Marx writes: “Just as the capitalist mode of production promotes the development of the productive powers of social labour, on the one hand, so does it whip on to economy in the employment of constant capital on the other. However, it is not only the alienation and indifference that arise between the labourer, the bearer of living labour, and the economical, i.e., rational and thrifty, use of the material conditions of his labour. In line with its contradictory and antagonistic nature, the capitalist mode of production proceeds to count the prodigious dissipation of the labourer's life and health, and the lowering of his living conditions, as an economy in the use of constant capital and thereby as a means of raising the rate of profit”.

He adds that, where the worker spends most of his life (the workplace), there he finds the conditions for his active living process, there the conditions of his existence become manifest; and further, that the economy of these conditions, accompanied by the excess work that transforms the worker into a work horse, is a way of raising the rate of profit, of accelerating the self valorisation of capital, the production of plusvalue. “Such economy extends to overcrowding close and unsanitary premises with labourers, or, as capitalists put it, to space saving; to crowding dangerous machinery into close quarters without using safety devices; to neglecting safety rules in production processes pernicious to health, or, as in mining, bound up with danger, etc. Not to mention the absence of all provisions to render the production process human, agreeable, or at least bearable. From the capitalist point of view this would be quite a useless and senseless waste”.

Yet for the bourgeoisie and the whole breed of the bosses these places are … proof of human genius! And there are those who would like to raise them to an exemplary level: place-symbols of devotion, of learning, the expression of human dignity!

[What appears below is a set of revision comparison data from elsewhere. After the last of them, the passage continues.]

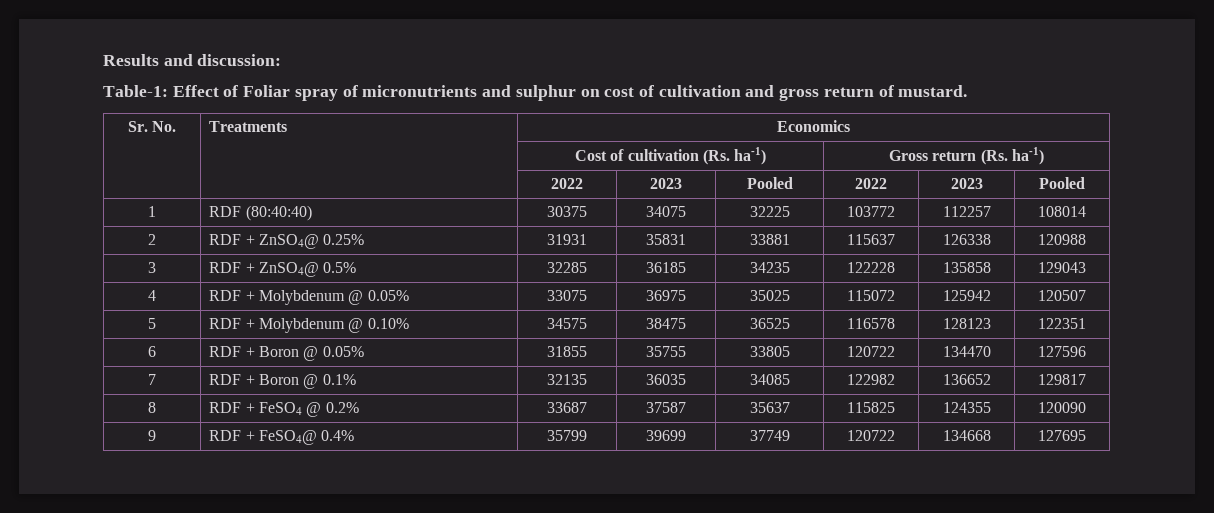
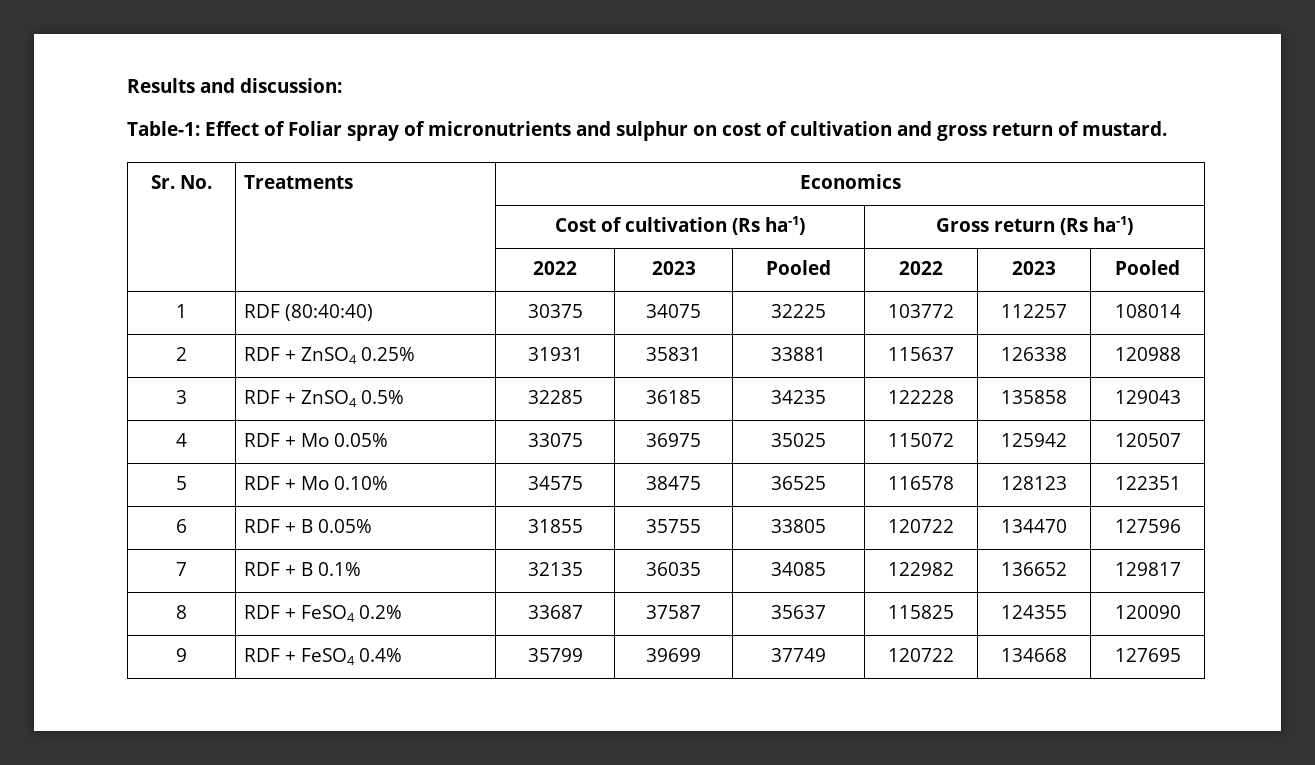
- | | Cost of cultivation (Rs. ha-1) | Gross return (Rs. ha-1)
+ | | Cost of cultivation (Rs ha-1) | Gross return (Rs ha-1)
- 2 | RDF + ZnSO4@ 0.25% | 31931 | 35831 | 33881 | 115637 | 126338 | 120988
+ 2 | RDF + ZnSO4 0.25% | 31931 | 35831 | 33881 | 115637 | 126338 | 120988
- 3 | RDF + ZnSO4@ 0.5% | 32285 | 36185 | 34235 | 122228 | 135858 | 129043
+ 3 | RDF + ZnSO4 0.5% | 32285 | 36185 | 34235 | 122228 | 135858 | 129043
- 4 | RDF + Molybdenum @ 0.05% | 33075 | 36975 | 35025 | 115072 | 125942 | 120507
+ 4 | RDF + Mo 0.05% | 33075 | 36975 | 35025 | 115072 | 125942 | 120507
- 5 | RDF + Molybdenum @ 0.10% | 34575 | 38475 | 36525 | 116578 | 128123 | 122351
+ 5 | RDF + Mo 0.10% | 34575 | 38475 | 36525 | 116578 | 128123 | 122351
- 6 | RDF + Boron @ 0.05% | 31855 | 35755 | 33805 | 120722 | 134470 | 127596
+ 6 | RDF + B 0.05% | 31855 | 35755 | 33805 | 120722 | 134470 | 127596
- 7 | RDF + Boron @ 0.1% | 32135 | 36035 | 34085 | 122982 | 136652 | 129817
+ 7 | RDF + B 0.1% | 32135 | 36035 | 34085 | 122982 | 136652 | 129817
- 8 | RDF + FeSO4 @ 0.2% | 33687 | 37587 | 35637 | 115825 | 124355 | 120090
+ 8 | RDF + FeSO4 0.2% | 33687 | 37587 | 35637 | 115825 | 124355 | 120090
- 9 | RDF + FeSO4@ 0.4% | 35799 | 39699 | 37749 | 120722 | 134668 | 127695
+ 9 | RDF + FeSO4 0.4% | 35799 | 39699 | 37749 | 120722 | 134668 | 127695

In the same chapter of Capital, basing what he writes on chilling reports by the factory inspector Leonard Horner, Marx reminds us that the English manufacturers had created the National Association for the Amendment of the Factory Laws, which immediately took steps to prove that “killing was no murder when it occurred for the sake of profit”. Yes indeed, “killing is no murder”: it is just a collateral effect of the war against proletarian humanity. If this is THEIR PHILOSOPHY, THEIR DETERMINATION, THEIR ARROGANCE, THEIR VIOLENCE, proven over so many centuries, then THE ORDER MUST BE TURNED UPSIDE DOWN: KILLING IS NO MURDER – LET US PUT AN END TO THIS DESTRUCTIVE AND BLOODY MODE OF PRODUCTION.